Find the triggers in your home. Mold, dust mites, and pollen in your house can all inflame allergies. Use a diluted bleach solution to clean mold in basements, garages, and on old patio furniture.
Avoid using window fans to cool rooms. They can suck pollen indoors.
Turn on the dehumidifier. You should keep humidity levels below 50 percent to kill dust mites, but above 30 percent to avoid making your home too dry.
Invest in a good air filter and change it every two to three months.
Keep windows closed when driving. If it’s hot, use the air conditioner instead.

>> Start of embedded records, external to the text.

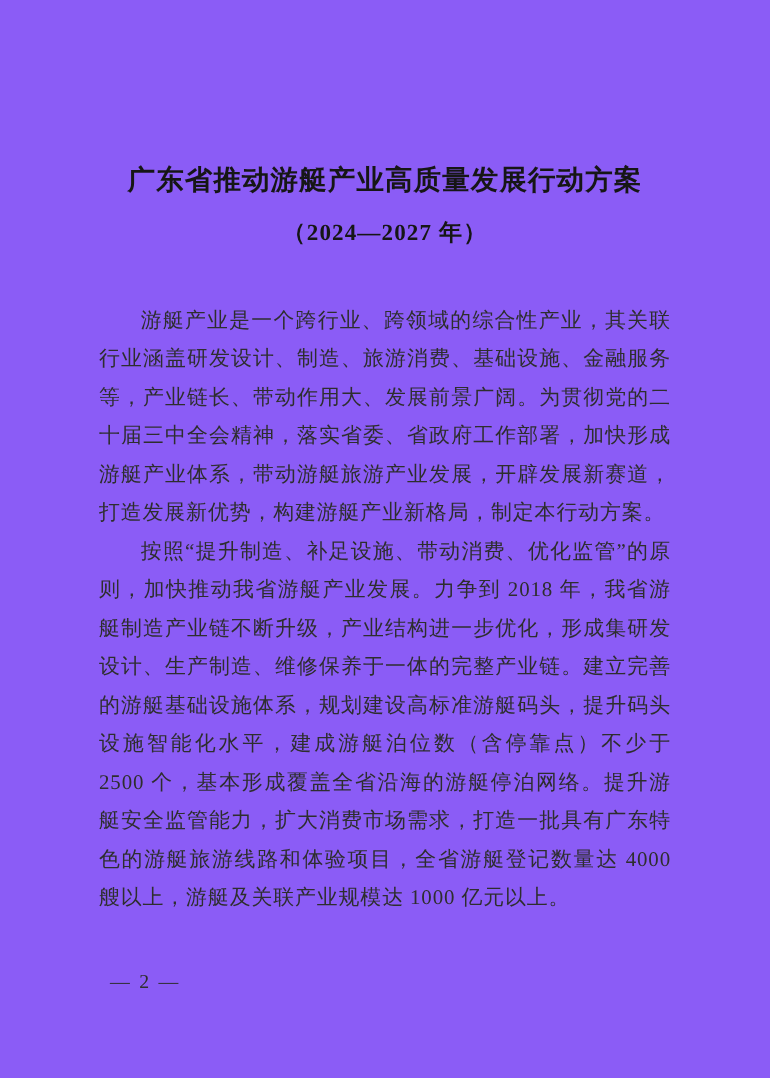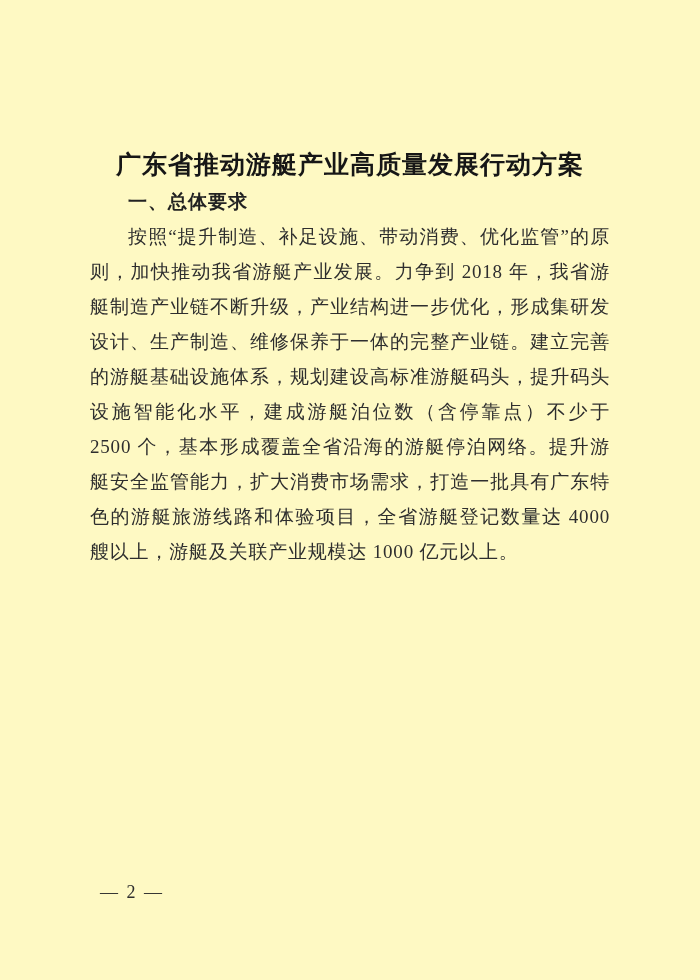"广东省推动游艇产业高质量发展行动方案" .page { background: #fef9c3 -> #8b5cf6 }
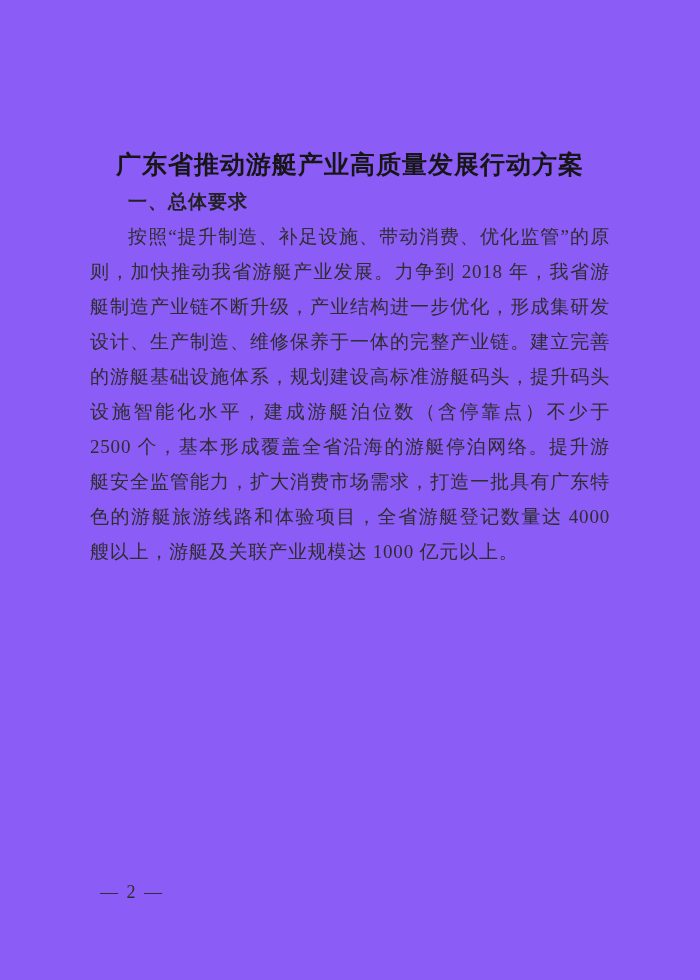"（2024—2027 年）" h2.doc-subtitle { html: none -> <h2>（2024—2027 年）</h2> }
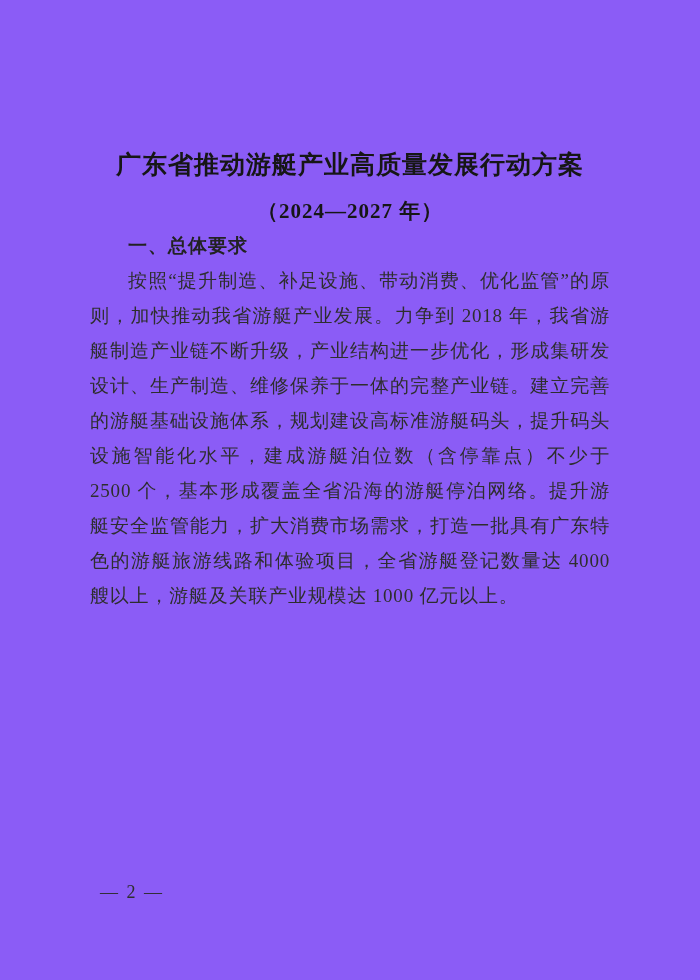"游艇产业是一个跨行业、跨领域的综合性产业，其关联行业涵盖研发设计、制造、旅游消费" p.body-para { html: none -> <p>游艇产业是一个跨行业、跨领域的综合性产业，其关联行业涵盖研发设计、制造、旅游消费、基础设施、金融服务等，产业链长、带动作用大、发展前景广阔。为贯彻党的二十届三中全会精神，落实省委、省政府工作部署，加快形成游艇产业体系，带动游艇旅游产业发展，开辟发展新赛道，打造发展新优势，构建游艇产业新格局，制定本行动方案。</p> }
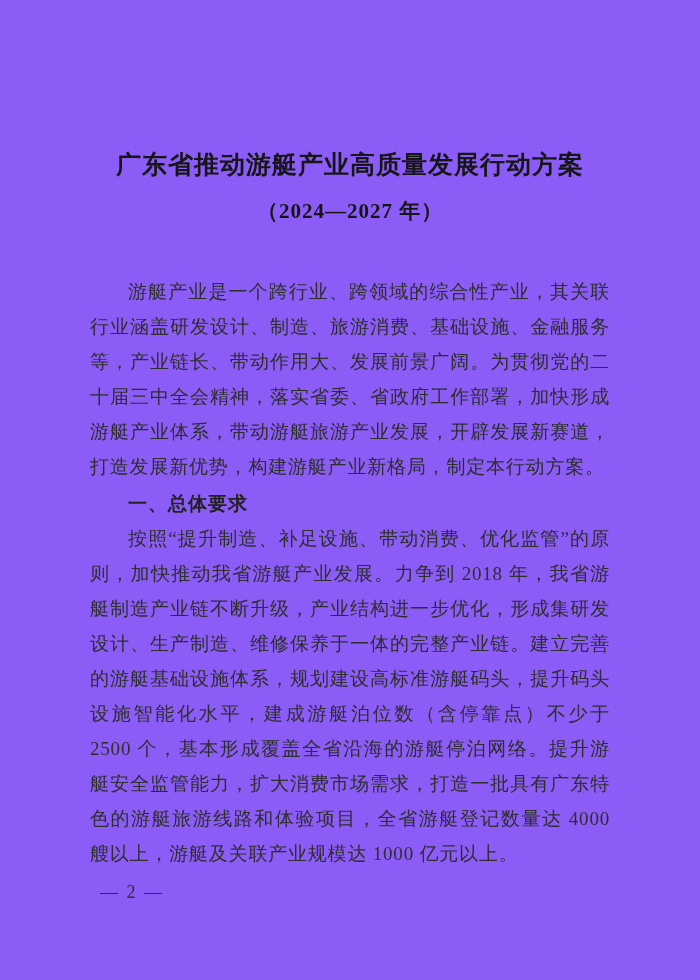"一、总体要求" h3.section-heading { html: <h3>一、总体要求</h3> -> none }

Eat foods rich in omega-3s. These include fish, eggs, walnuts, and flaxseed oil.
Wash bed linens at least once a week in 130-degree water. That’s how hot it should be to kill dust mite eggs.
Wear a mask while doing housework, which can stir up allergens.
Bedroom items that can’t be washed, such as pillows, mattresses and box springs, should be covered in tightly woven, hypoallergenic dust-mite covers. Stuffed animals and throw pillows should be eliminated or kept to a minimum.
Clean your pets. Wipe off their paws when they come home and wipe down their fur after they’ve been outside
Rinse out your nose with a simple saline solution. Clear the pollen from your passages using a Neti pot or a spray bottle.
Instead of drugs, take a few herbs. To alleviate a runny nose and sinus congestion, try freeze-dried stinging nettles. Eyebright can soothe red, itchy, watery eyes. And the supplement quercetin, a bioflavonoid often found packaged with Vitamin C, can also be an effective antihistamine. Butterbur can alleviate symptoms of grass allergies.